Gene cloning is a DNA technology that enables scientists to produce multiple copies of the desired gene.
Often, scientists need to work with a gene in isolation. Naturally, genes are part of a very long DNA molecule with hundreds of other genes and, as in eukaryotes, even bigger non-coding regions. Isolating a gene from the effects of other interacting DNA regions allows understanding its unique function. Moreover, sometimes, the protein product of a particular gene is needed. All these necessitate gene cloning.
For gene cloning, a cloning vector is an essential requirement besides the gene (or any DNA region of interest) to be cloned. A cloning vector is a DNA molecule that can carry the gene of interest into the host organism and can multiply there. Bacterial plasmid DNA is used commonly as a cloning vector.
A plasmid (also called a vector) is a small circular DNA molecule that replicates independently of the chromosomal DNA. An essential feature of plasmid vectors is the ease with which a foreign DNA fragment can be introduced via the multiple cloning site (MCS). The MCS is a short DNA sequence containing multiple sites that can be cut with different commonly-available restriction endonucleases.
In cloning, the plasmid molecules can be used to provide a “folder” in which to insert the desired DNA fragment. Plasmids with foreign DNA inserted into them are called recombinant DNA molecules because they are created artificially and do not occur in nature. Plasmids are usually introduced into a bacterial host for proliferation. In the bacterial context, the fragment of DNA from the human genome (or the genome of another organism that is being studied) is referred to as foreign DNA (or a transgene) to differentiate it from the DNA of the bacterium, which is called the host DNA. As host bacteria proliferate, plasmids and the foreign DNA also multiply.
Proteins that are expressed from recombinant DNA molecules are called recombinant proteins. Not all recombinant plasmids are capable of expressing genes. The recombinant DNA may need to be moved into a different vector (or host) that is better designed for gene expression.
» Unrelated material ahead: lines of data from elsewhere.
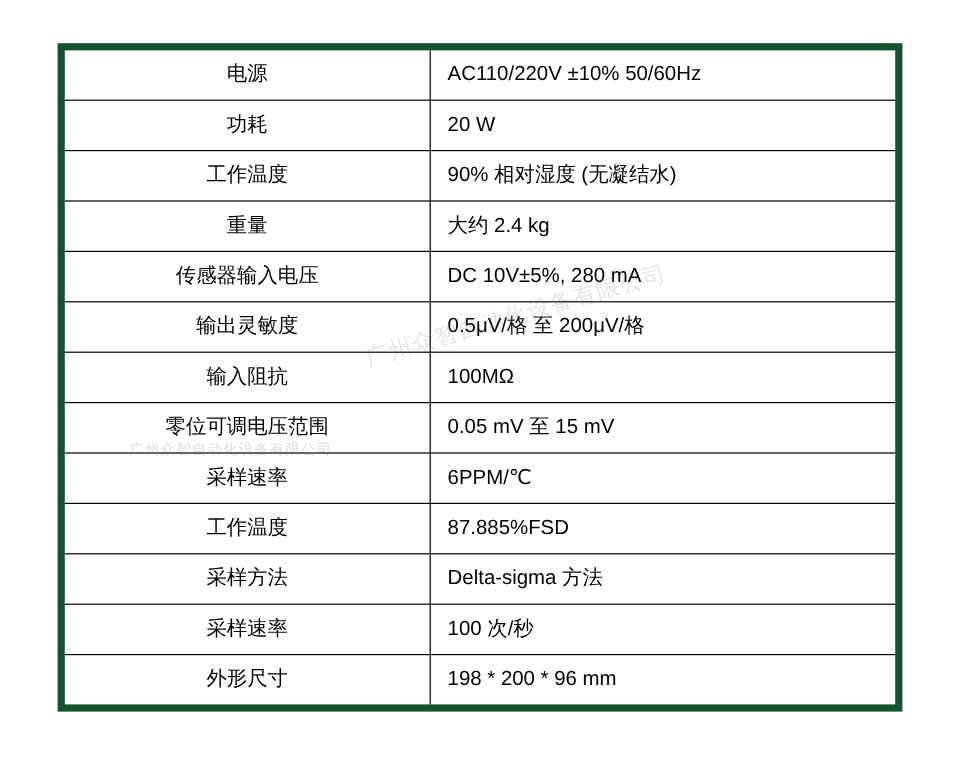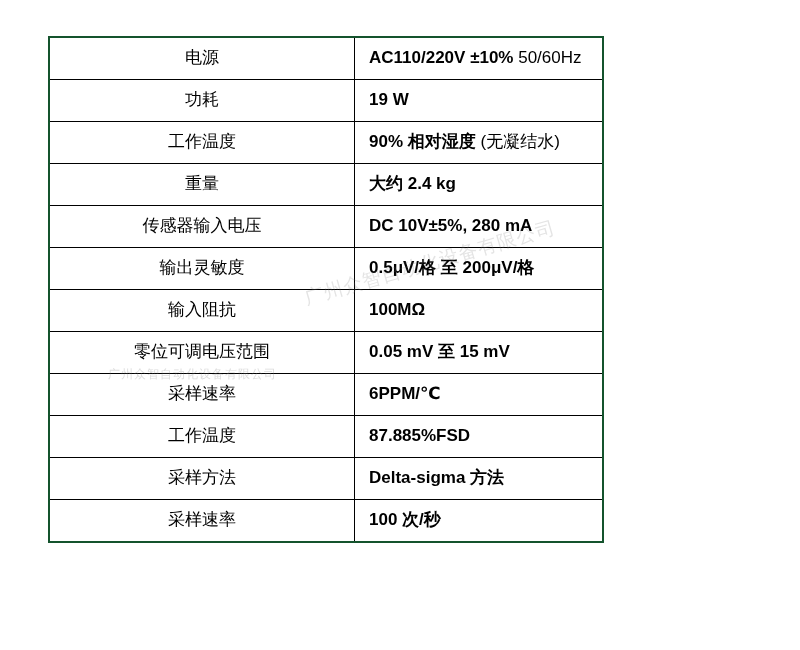"电源" .spec-wrap { border: 2px solid #14532d -> 6px solid #14532d; width: 556px -> 704px }
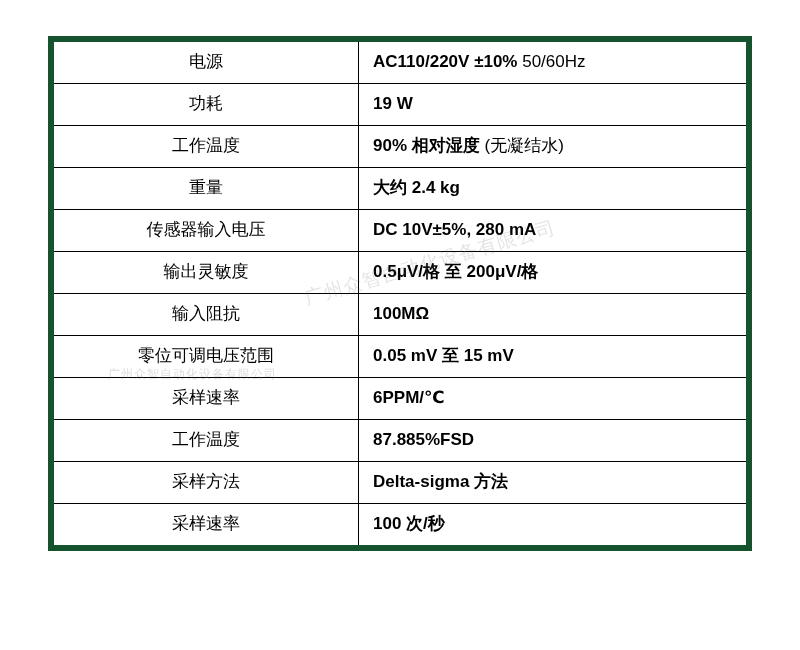"AC110/220V ±10%" .val-main { font-weight: bold -> normal }
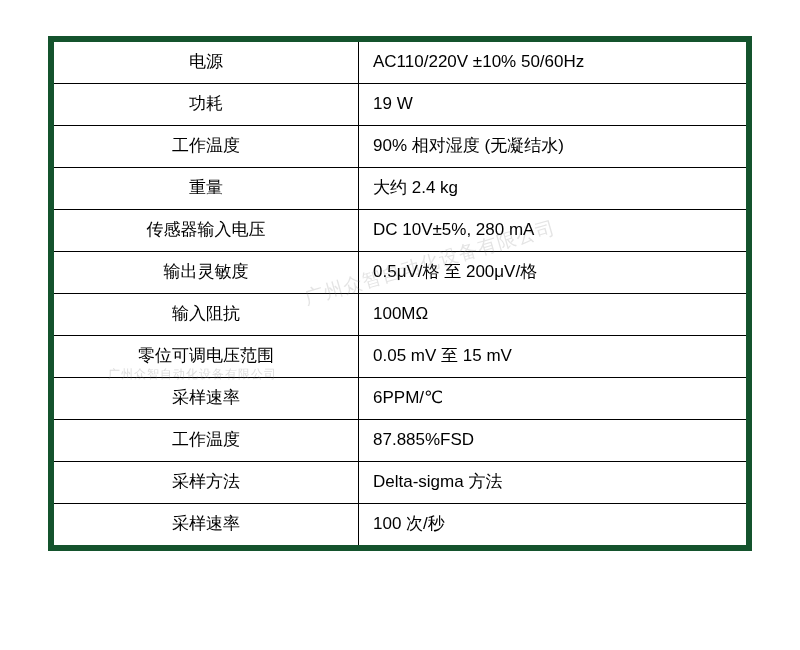"19 W" span.val-main { text: 19 -> 20 }
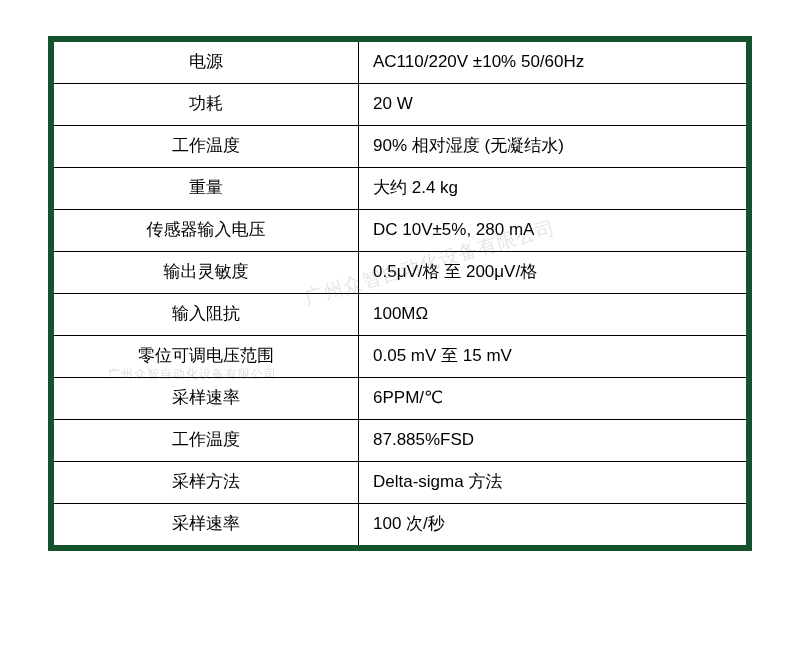"外形尺寸" tr { html: none -> <tr> <td>外形尺寸</td> <td><span>198 * 200 * 96</span><span> mm</span></td> </tr> }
Plasmids may also be engineered to express proteins only when stimulated by certain environmental factors so that scientists can control the expression of the recombinant proteins.
• Cloning small fragments of a genome allows specific genes, their protein products, and non-coding regions to be studied in isolation.
• A cloning vector is a DNA molecule that allows inserting a fragment of foreign DNA into them, carries this fragment into a host cell, and multiplies as host cells proliferate.
• A plasmid, which is used as a vector, is a small circular DNA molecule that replicates independently of the chromosomal DNA; it can be used to provide a “folder” in which to insert the desired DNA fragment.
• Recombinant DNA molecules are plasmids with foreign DNA inserted into them; they have created artificially as they do not occur in nature.
recombinant DNA: DNA that has been engineered by splicing together fragments of DNA from multiple species and introduced into the cells of a host.
plasmid: a circle of double-stranded DNA that is separate from the chromosomes, which is found in bacteria and protozoa.
restriction endonucleases: Commercially available enzymes that can target and cut a specific region of DNA; they are naturally found in bacteria
cloning vector: a DNA molecule that can carry the gene in a host, often plasmids in bacteria
eukaryote: an organism whose genetic material is organized into chromosomes in the cell nucleus
chromosomal DNA: DNA that is formed into a chromosome using proteins, often found in the nucleus
multiple cloning site: is a DNA region within a Plasmid that contains multiple unique Restriction enzyme cut sites
transgene: a gene which is artificially introduced into the genome of another organism.